Cast shadows, Morocco
Cast shadows, Morocco, 2010


PHOTOGRAPHY TECHNICS


I am a photographer in perpetual motion who learned to frame instinctively. I use my digital camera like a film camera, few shots and a prime lens. I like monochromatic universes and underexposure. The drone recently opened me up to a new dimension.


Movement and point of view

I am a man on the move, a photographer-surveyor. My technique is to move forward, to always roll, without ever going back, no matter where I go, randomly. This does not prevent freeze-frames: that the relationship to reality is first staged, instinctively by the choice of a certain distance, of a field of vision, of a speed of gaze, of an exhibition. The question of the point of view turns out to be decisive for me: choosing the right distance to clearly define the spatial relationships between the different elements, to prepare a game of formal order.


A digital camera used as a film camera

I work with a digital camera, without using a tripod to gain spontaneity. My photographs nevertheless display the attributes of steady film cameras, the usual tool of the landscape designer: assertive geometry, balanced composition.
With a camera set to manual mode, and very few shots, a legacy of my history with film photography, I want to avoid the frenetic shooting expected from our era and technologies from digital and so-called communication networks. The first image is often the best.
Recently, I acquired a digital camera with a wide angle prime lens: a machine that allows me to renew my photographic approach, to better experiment by limiting myself, by exploring space as an actor to discover new angles.


A monochromatic approach. Underexposure.

In my desire to concentrate visual expression around a single idea, I prefer color photography to traditional black and white. Working color for its creative power: color is not reduced to itself, it acts. Let myself be carried away by my chromatic impressions. Color is indeed closer to sensible reality, it stimulates better than black and white would, with the difficulty that it brings to the eye a quantity of information likely to disperse attention. Hence the idea of working with a limited number of monochrome colored planes to dramatize and concentrate, to reveal visual dynamics, to shift the gaze. I devote myself to the mix of monochrome universes, in the tradition of abstraction. I like to make the light vibrate by experimenting with flat tints of color, in particular through harmonious contrasts of bright colors, in a search for balance with the purity of the line. I register my work in an aesthetic principle often using only horizontal or vertical lines, pure colors and a certain balance in the composition.
Black is important in my work. I like to open my palette to its deep darkness, the underexposure allows me to avoid sentimentality.

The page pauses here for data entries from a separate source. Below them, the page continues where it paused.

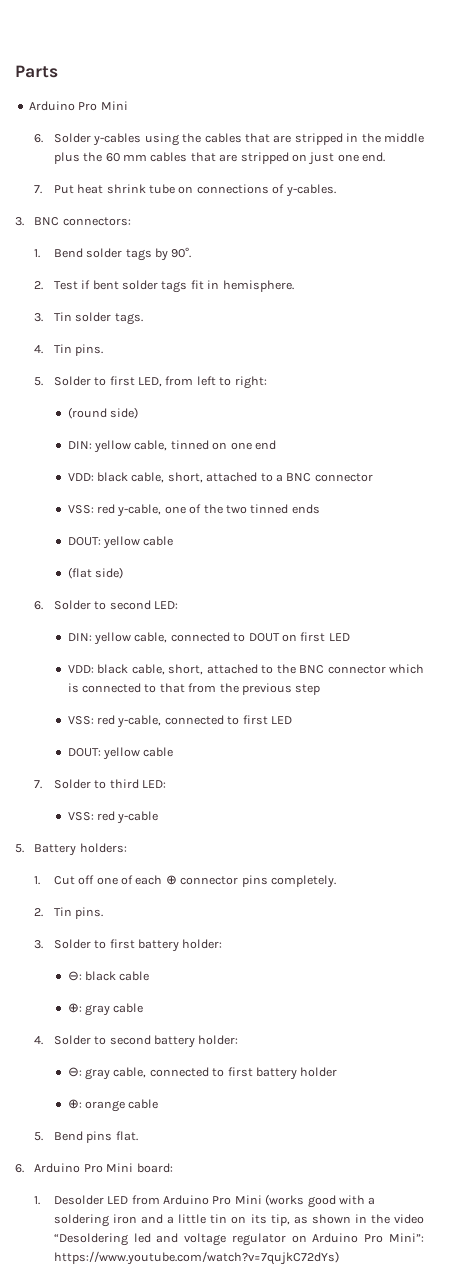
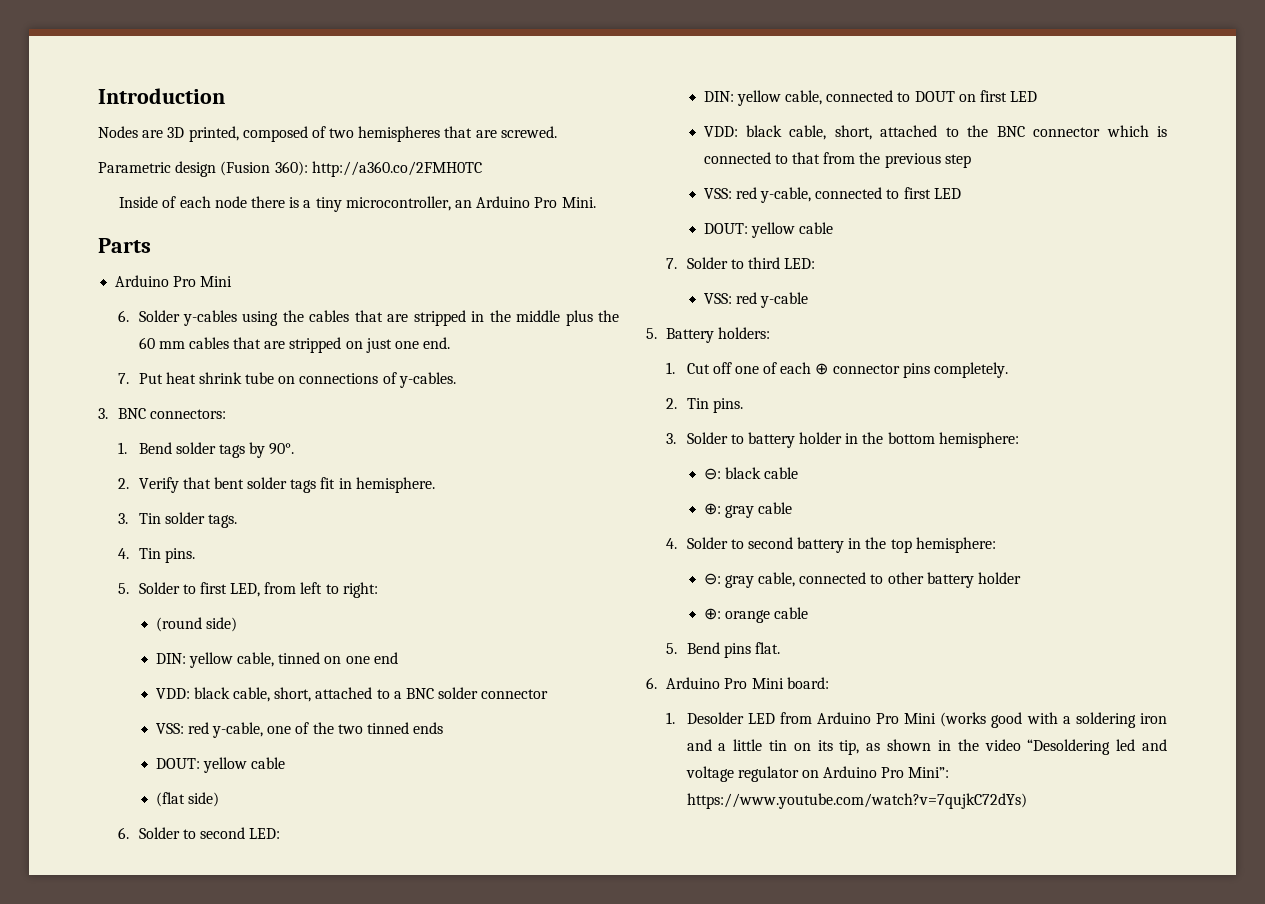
(15, 71) none -> [98,88,225,104] [98,126,557,142] [98,161,482,177] [119,196,596,212] Introduction // Nodes are 3D printed, composed of two hemispheres that are screwed. // Parametric design (Fusion 360): http://a360.co/2FMH0TC // Inside of each node there is a tiny microcontroller, an Arduino Pro Mini. //
[53,280,91,290] Test if -> [138,477,211,493] Verify that
(312, 477) none -> [438,687,479,699] solder
[109,939,223,952] first battery holder: -> [747,432,1019,448] battery holder in the bottom hemisphere:
[198,1035,239,1045] holder: -> [848,537,996,553] in the top hemisphere:
[227,1067,253,1077] first -> [887,572,924,584] other

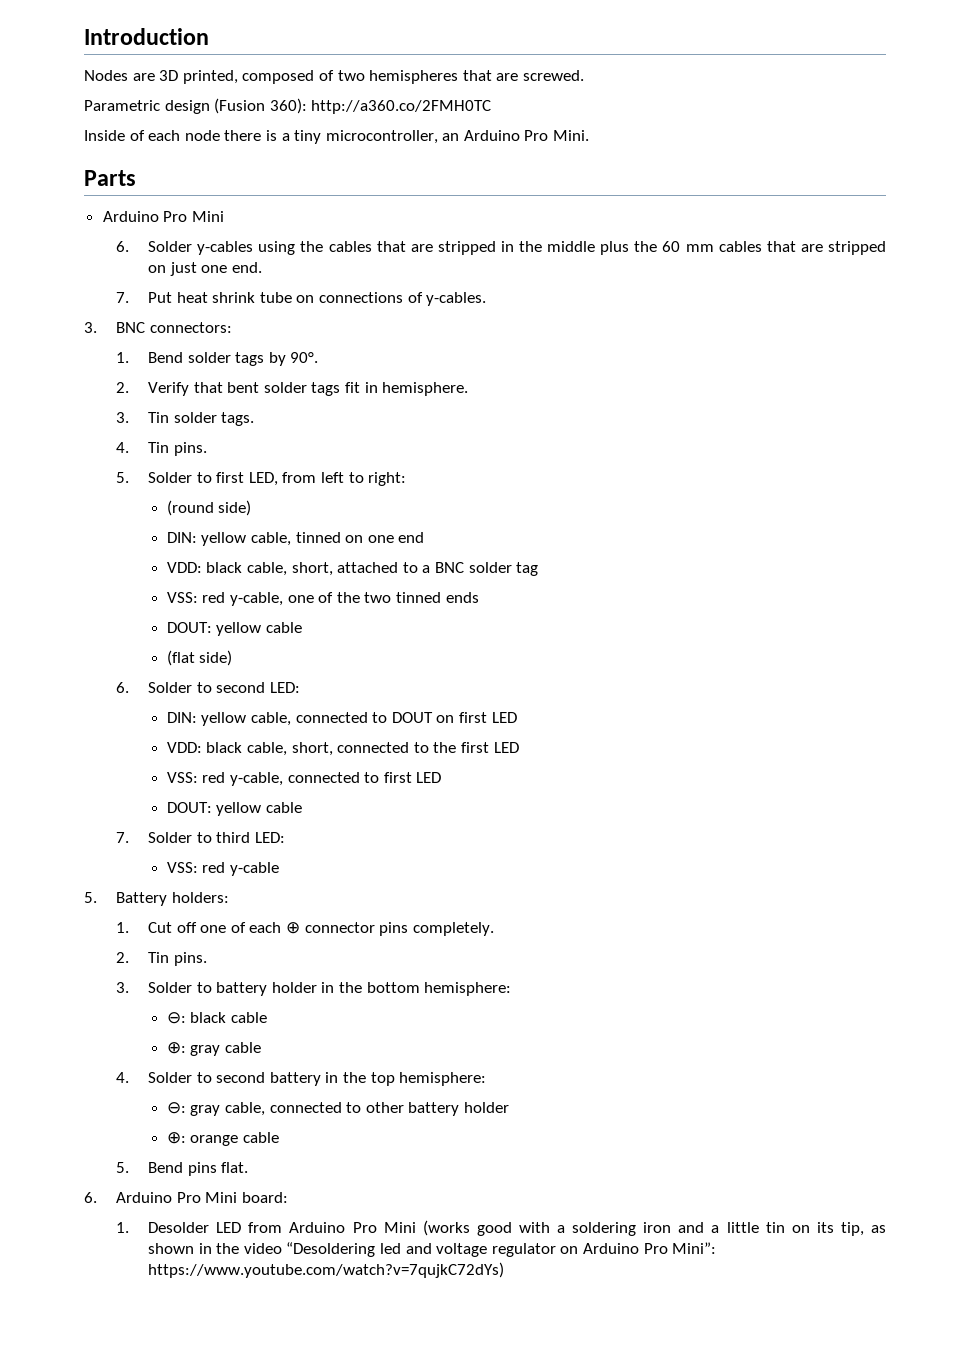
[481,689,549,699] connector -> [516,562,539,576] tag
[880,125,938,137] attached -> [337,742,410,753] connected
[996,125,1167,137] [703,152,971,168] BNC connector which is connected to that from the previous step -> [460,742,519,753] first LED

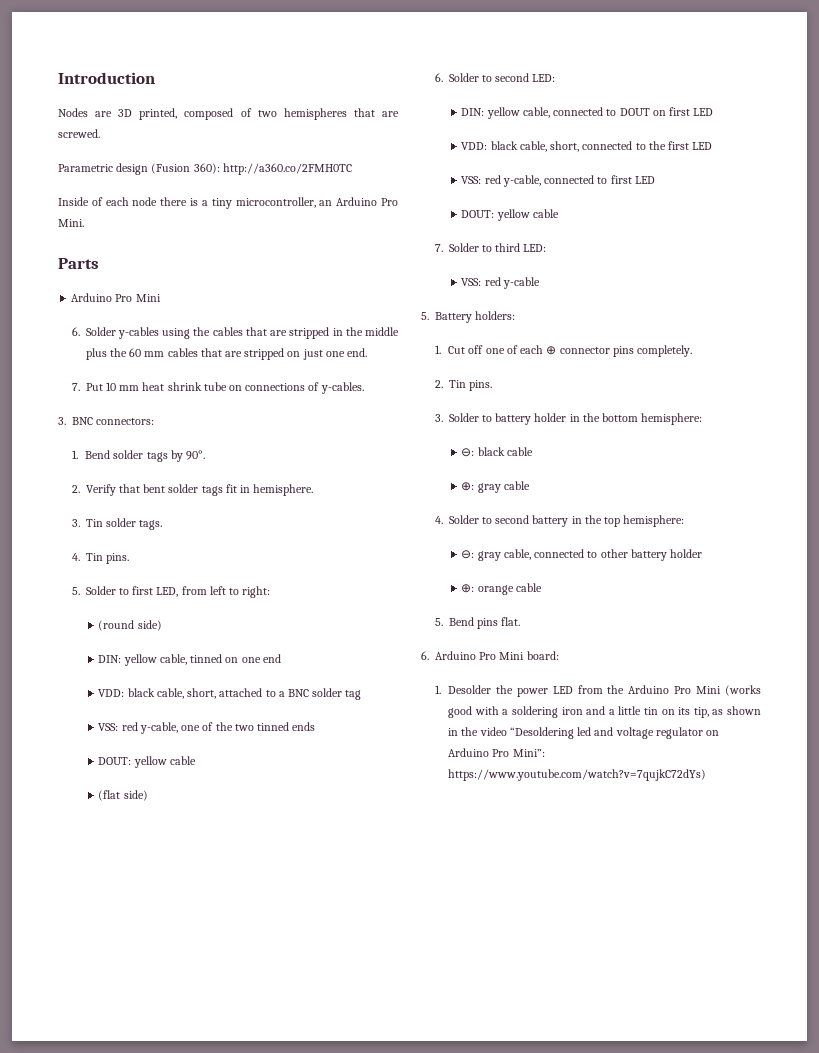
(173, 297) none -> [105,382,140,391] 10 mm
(210, 1227) none -> [495,685,548,697] the power
(283, 1227) none -> [607,685,625,694] the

Dune and palm tree dance, Algeria
Dune and palm tree dance, Algeria, 2012

Flown over landscapes

Seen from the field of Urbanism in France, landscape photography has recently gone through three successive periods. The first period, dating, the “Glorious Thirties”, highlighted the helicopter vision. At this time, we thought of the development by taking height, both literally and figuratively. We looked at France from above to better appreciate its geography. The second period, in the early 1980s, saw a redemptive break with the creation of the DATAR Photographic Mission. The contemporary landscape is reinvented and represented there from “pedestrian” photographs. The project's sponsors insisted that photographers produce images "at eye level"; aerial photography is strictly prohibited. The very recent third period saw the birth and fast growing use of the drone. We take height with the drone, to find in the landscape a poetics of form.
The drone allowed me to change my point of view, by showing from above, elements that we would not be able to see on a daily basis, or at ground level: to see the world differently, thus allowing everyone to look again at what he believes he knows, affirms that it is the point of view that forges our opinions. My photographs thus no longer result from the recognition of forms, but from the elaboration of a point of view based on the personal relationship established between the territory and myself. With the drone, the landscapes flown over oscillate between the recognizable reality and the abstract, especially when diving at 90° (bird's eye). The abstract photographs thus created offer an extraordinary perspective, making the viewer lose all bearings. This is exactly what attracts me with the drone: swinging between reality and abstraction. By deliberately avoiding the horizon and photographing vertically, I reinforce the feeling of disorientation, I create dreamlike aerial photos.